MINUTO DE ECONOMIA


QUEDA DA INDÚSTRIA ILUSTRA A INTERRUPÇÃO DA SONHADA RECUPERAÇÃO EM V

  • A indústria teve uma recuperação rápida após o grande tombo entre março e abril de 2020. Entretanto, alguns fatores adversos reverteram este comportamento a partir de janeiro de 2021: a crise hídrica com impactos no custo da energia (o último reajuste nas contas de luz entrou em vigor justamente em setembro), a falta de insumos (semicondutores) e a volatilidade do câmbio.   

  • A alta do preço das commodities no mercado internacional foi potencializada pela alta do Dólar em relação ao Real. Os impactos dessas variáveis para o custo ao produtor também têm sido apontados como um dos grandes problemas.
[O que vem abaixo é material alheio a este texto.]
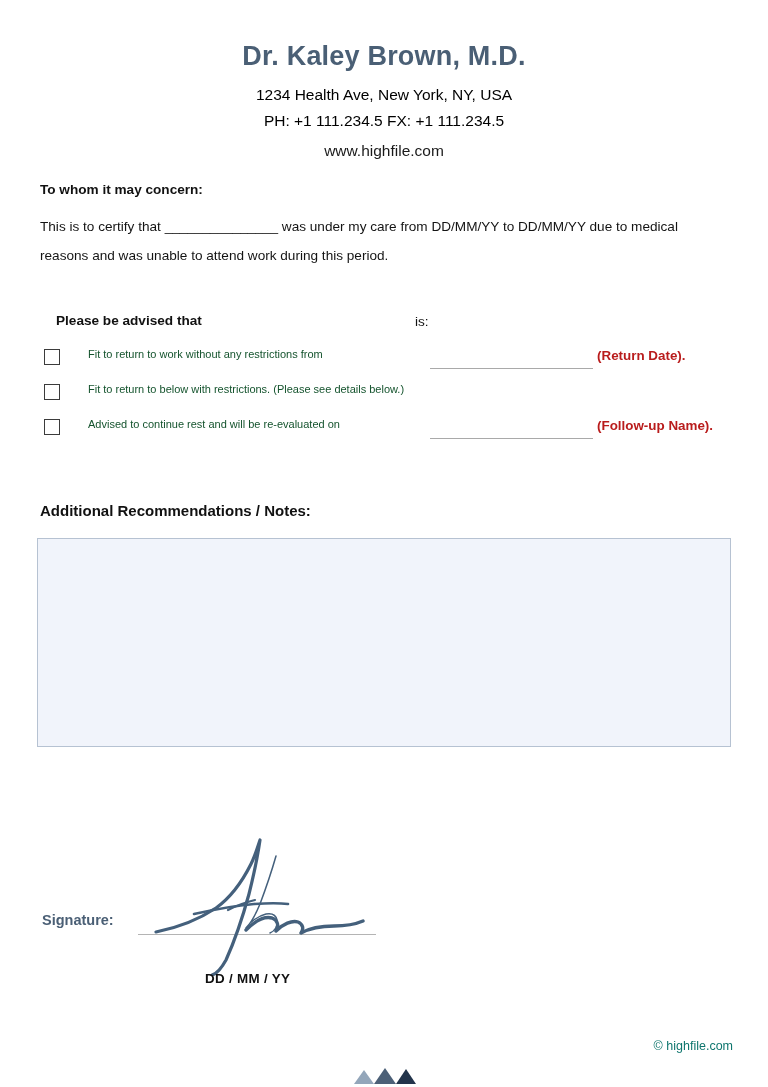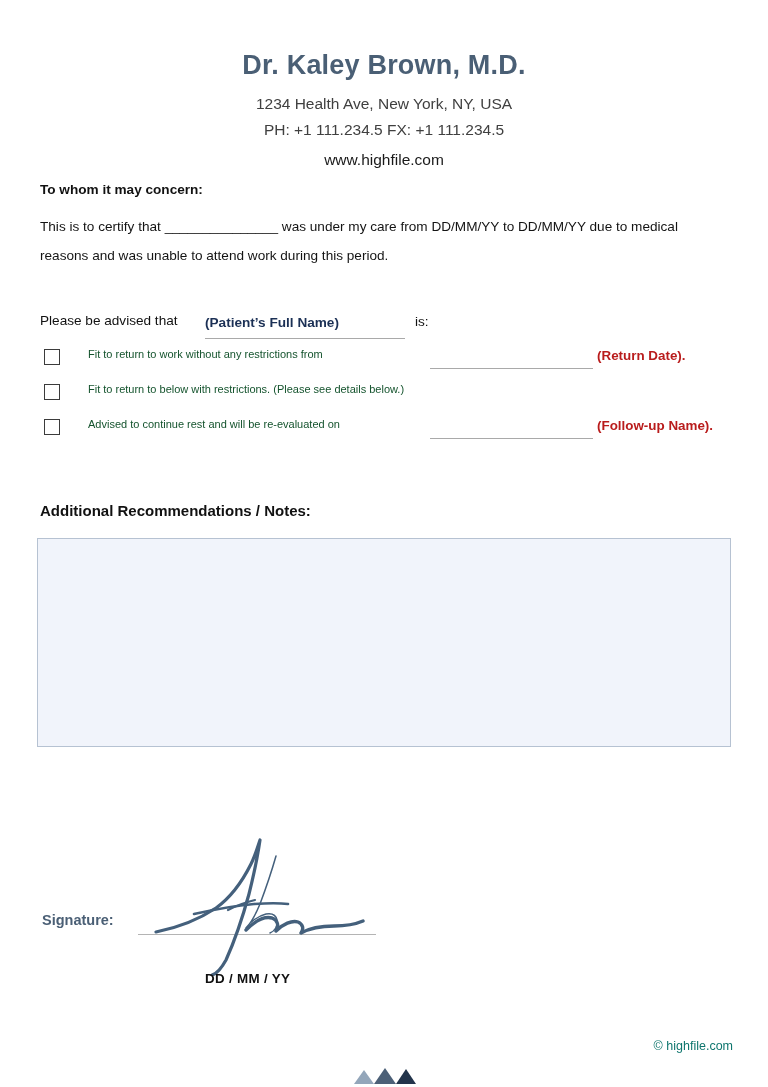--- a/index.html
+++ b/index.html
@@ -38,7 +38,7 @@
     color: #4a5f75;
     letter-spacing: 0.2px;
     line-height: 1.2;
-    margin: 9px 0 10px 0;
+    margin: 0 0 10px 0;
   }
   .addr-line {
     font-size: 15.5px;

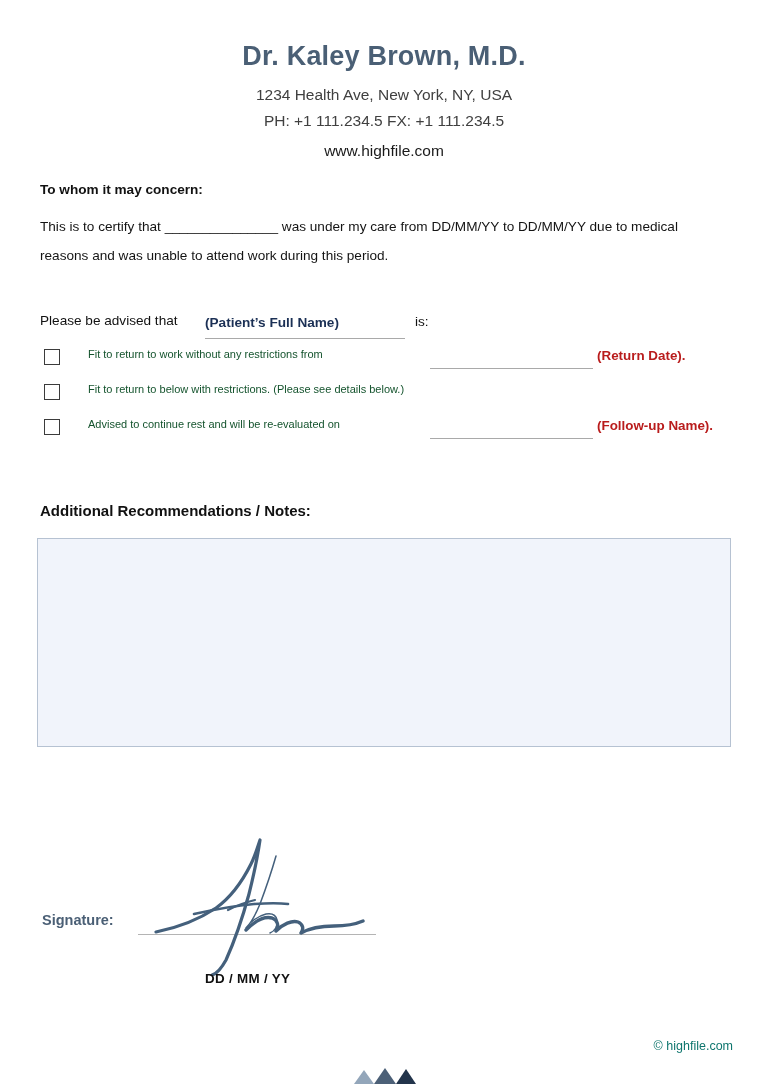--- a/index.html
+++ b/index.html
@@ -42,7 +42,7 @@
   }
   .addr-line {
     font-size: 15.5px;
-    color: #404040;
+    color: #000000;
     line-height: 1.62;
     margin: 0;
   }

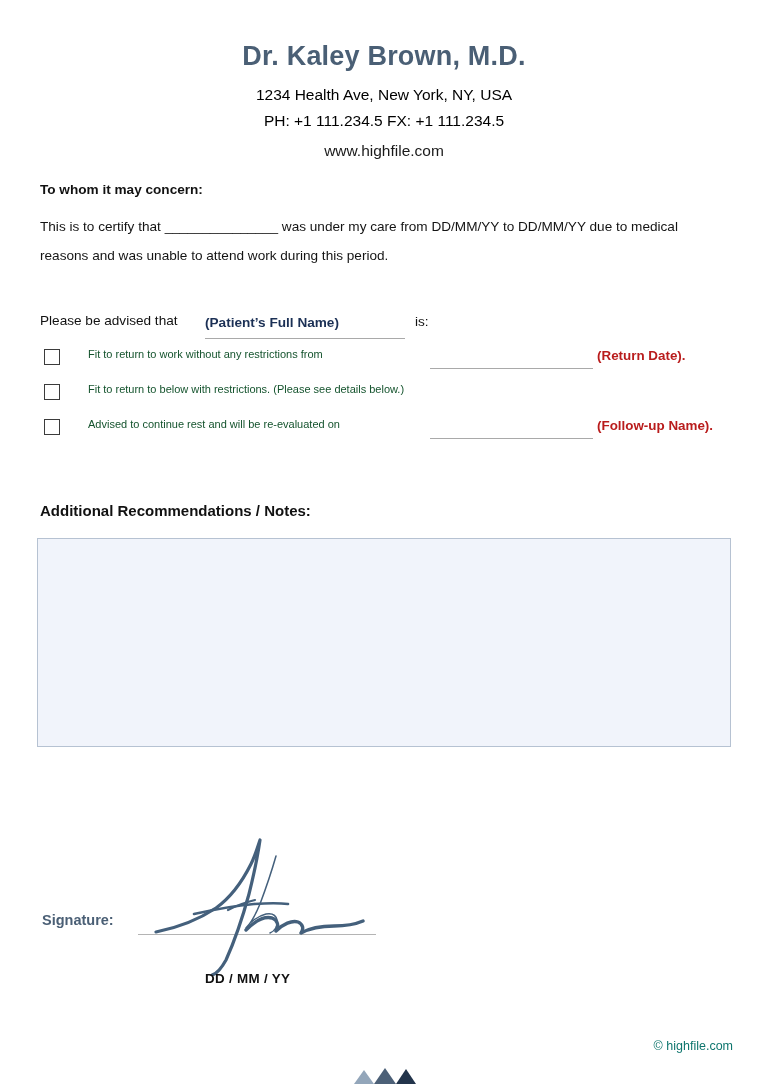--- a/index.html
+++ b/index.html
@@ -82,10 +82,10 @@
   }
   .advise-label {
     position: absolute;
-    left: 0;
+    left: 16px;
     top: 0;
     font-size: 13.6px;
-    font-weight: normal;
+    font-weight: bold;
     color: #111111;
   }
   .patient-field {

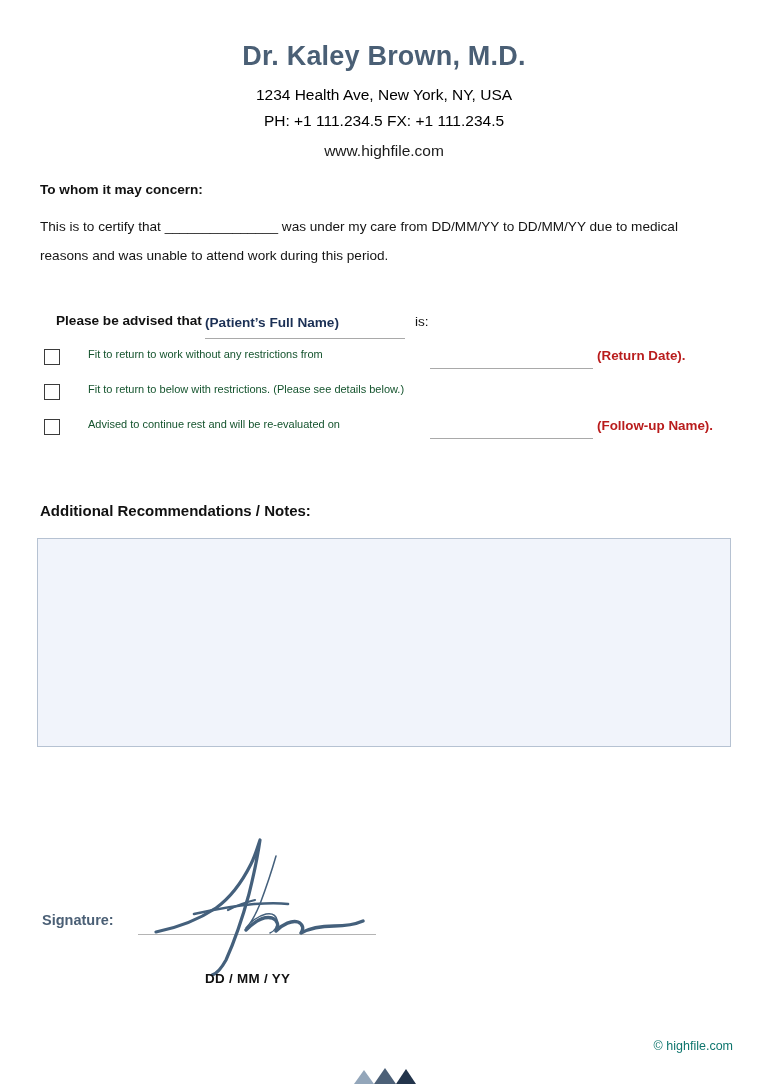--- a/index.html
+++ b/index.html
@@ -244,9 +244,6 @@
 
   <div class="advise-row">
     <span class="advise-label">Please be advised that</span>
-    <div class="patient-field">
-      <span>(Patient’s Full Name)</span>
-    </div>
     <span class="advise-is">is:</span>
   </div>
A produção industrial caiu 0,2% em novembro, resultado pior do que a expectativa do mercado, (0,2%) e do que a projeção da GO Associados (1,1%).

  • Bens de capital fazem com que indústria caia 0,2% em novembro, a sexta queda consecutiva. 

  • No resultado de novembro o destaque negativo foi a produção de bens de capital que caiu 3% em relação a outubro.

Desempenho da indústria em relação a novembro/20 (%)


  • Alguns fatores justificam o desempenho ruim da indústria em 2020 como a desaceleração das economias chinesa e mundial do lado da demanda e a escassez e custo das matérias primas do lado da oferta.


  • A indústria, após uma forte recuperação para a reposição de estoques, sofreu em 2021 com a falta de matérias-primas.

  • Os destaques negativos no acumulado de 2021 foram: veículos automotores (-11,6%), produtos de borracha e de material plástico (-12,3%), produtos de metal (-13,1%), equipamentos de informática, produtos eletrônicos e ópticos (-15,9%), máquinas, aparelhos e materiais elétricos (-13,8%), couro, artigos para viagem e calçados (-17,5%), confecção de artigos do vestuário e acessórios (-12,7%).

  • Esta queda tem se concentrado no setor de produção de bens de consumo duráveis, que caiu 21% em relação a novembro do último ano. A automobilística é o principal ramo que vem apresentando dificuldades com a falta de semicondutores e, mais recentemente, de magnésio. 

  • Apesar do desempenho negativo de quase todas as grandes categorias, o acumulado do ano e de 12 meses ainda é positivo em 4,7%.